Needless to say, I had the last laugh when she died before I was born.

I was given some very strict instructions - to only pack the bare minimum and to head to a secret location. I hauled my one million kilo backpack of yellow stickered liver all the way to meet my driver, who blindfolded me and bundled me into the back of his Austin Maxi. Passport burning in my hand (or was it the long covid?) I wondered where I was headed. I awoke what felt like days later - hot, sweaty, fevered - in dire need of water and a hot shower. We had been travelling for so long, and had come so far - it seemed like an extremely and severely long time. My companion and guide for the trip arrived to greet me as I stepped out -sweating, heaving my backpack onto the dusty tarmac.
"Very pleased to meet you" she said, introducing herself as Barbara and curtseying to the ground. She was obviously highly aware of how regarded I was at The Groucho club, but I summoned her up from the floor and in a polite hot fury burning with a thousand suns asked if she was "aware of my work".
I was taken to set down my liver backpack and partake of refreshments and was assured I'd be allowed to meet the fruit pickers soon, which was what I, Jack Monroe, Patron Saint of Slop and Godsend was here to do - bring cheer to the masses. Like Vera Lynn with eggy farts.
A short time later I was escorted out to meet the common people, the workers - where my heart lies, as a povvo cosplay urchin with cor lumme lawks good humour and a scampering twinkle of tit.
It was so light, so bright, and the white light hurt my eyes - but the fresh smell of peaches tinged the air, I closed my eyes to drink in the experience and be at one with nature. I felt if I reached out I'd be able to pluck one of the ripe fruits, bite into it and savour the moment. Then I remembered that it would actually taste of something and have texture and vitamins in it and panicked that I hadn't brought my nutribullet with me.
Barbara, still unaware of my work, stepped forward to bring me out of my musings and introduce me to the gathering throng of fruit pickers who were clamouring for my attention. Some of them stared at me, others looked non plussed. At least one of them was picking their nose. I stood on a wooden pallet to make my maiden speech in front of the gathered throng:

"I know I have the body of a weak and feeble urchin, but I have the heart and stomach of an anchovy...and a tin can anchovy too"
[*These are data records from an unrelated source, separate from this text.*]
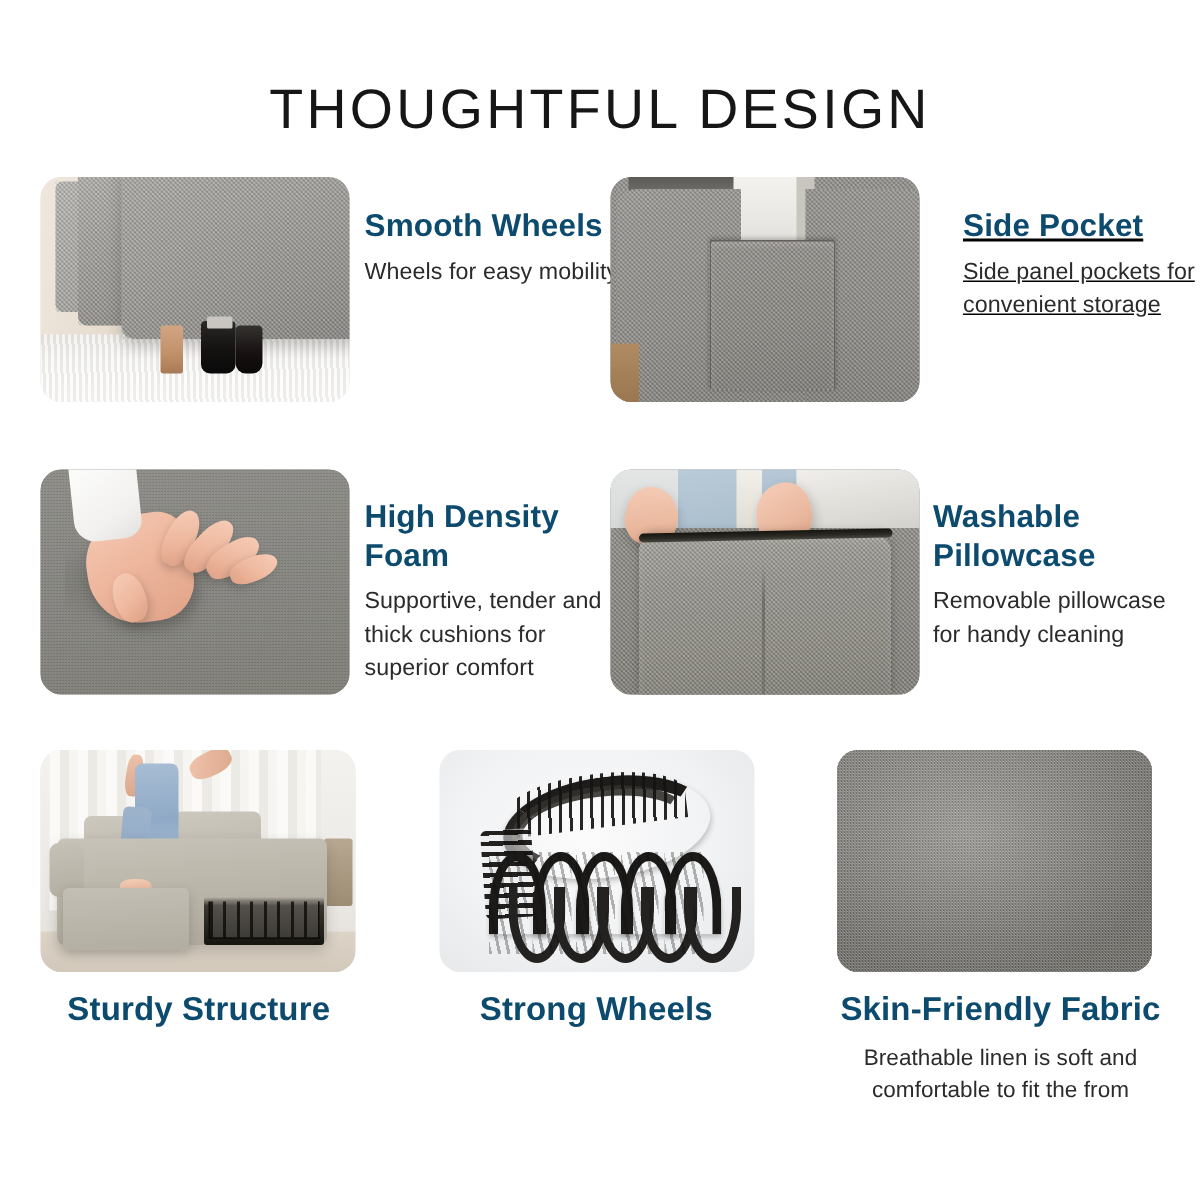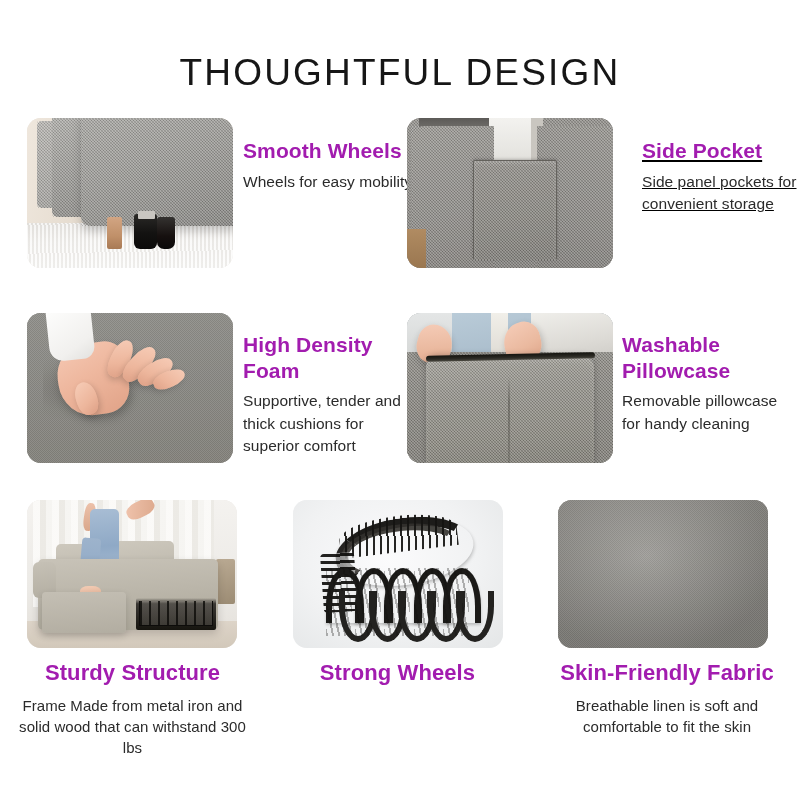"Smooth Wheels" .h-feat { color: #a21caf -> #0c4a6e }
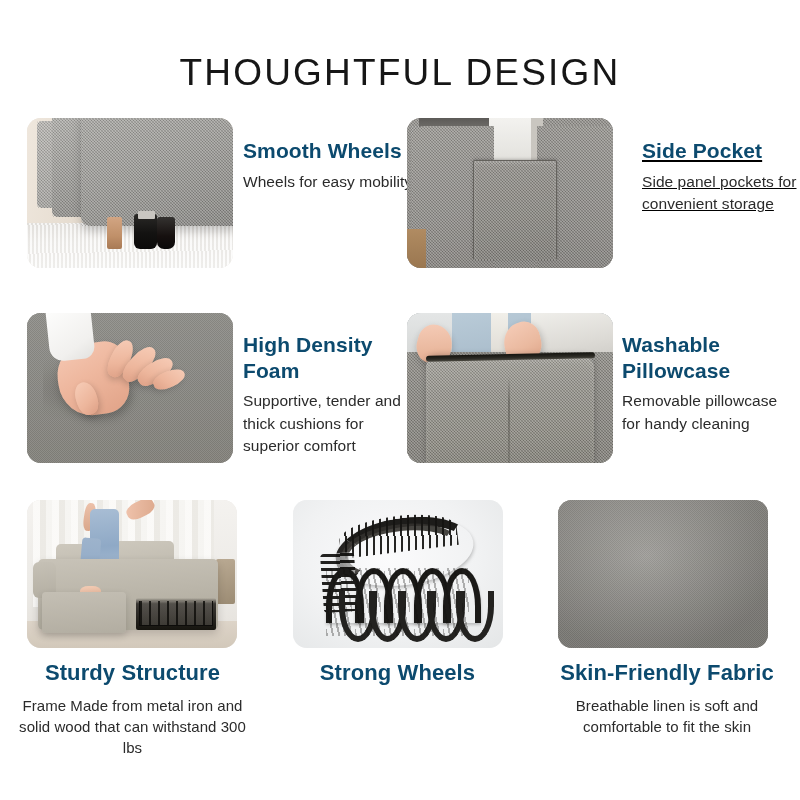"Frame Made from metal iron" div.p-feat { html: <div>Frame Made from metal iron and solid wood that can withstand 300 lbs</div> -> none }
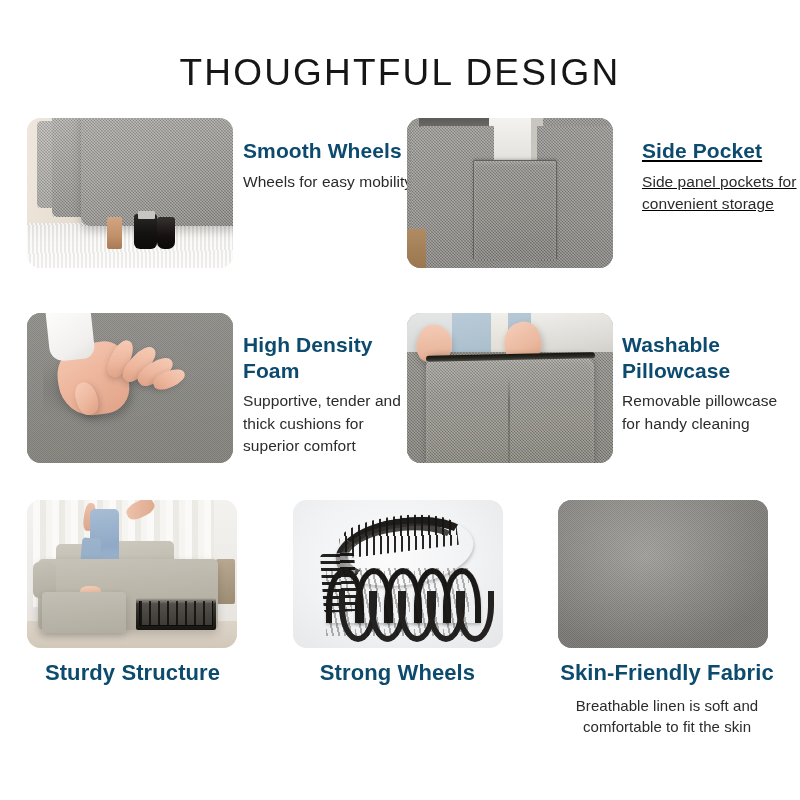"Breathable linen is soft and" div.p-feat { text: skin -> from }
Some wept openly such was the moving sentiment of my words - which I'd bashed out in half an hour on my Nokia. Others looked unmoved, but I would soon with them round with my narc charm by screaming "YOU LEFT" at them.
I was then invited to walk round...and off I scampered.
I was wide eyed with curiosity, watching the feverish milling of the workers, the povvos, as they went about their work. Something was troubling me though...and I couldn't put my finger on what. I had to ask someone. I, Jack Monroe, stepped forward and moved to talk to one of the hard working imps who I was, not so long ago, speaking passionately and emotively too.

"I'm fascinated. I'm a world renowned expert on food of all types - but I've never come across this before....how do you get the fruit to grow like that...in the cans....?"

I am sad to report that the urchin just gave me a withering look and carried on sealing the Mel Donte receptacles up.
My first day had been a roaring success. I'd communed with poor people, given them many pearls of wisdom - but was sadly no closer to finding out how fruit actually grew in a tin. I repaired to my hotel room for a shower, a siesta plus a piss and a sandwich.
My grateful thanks to all at Mel Donte for this wonderful, life affirming experience which I'll now dine out on for the next twenty years"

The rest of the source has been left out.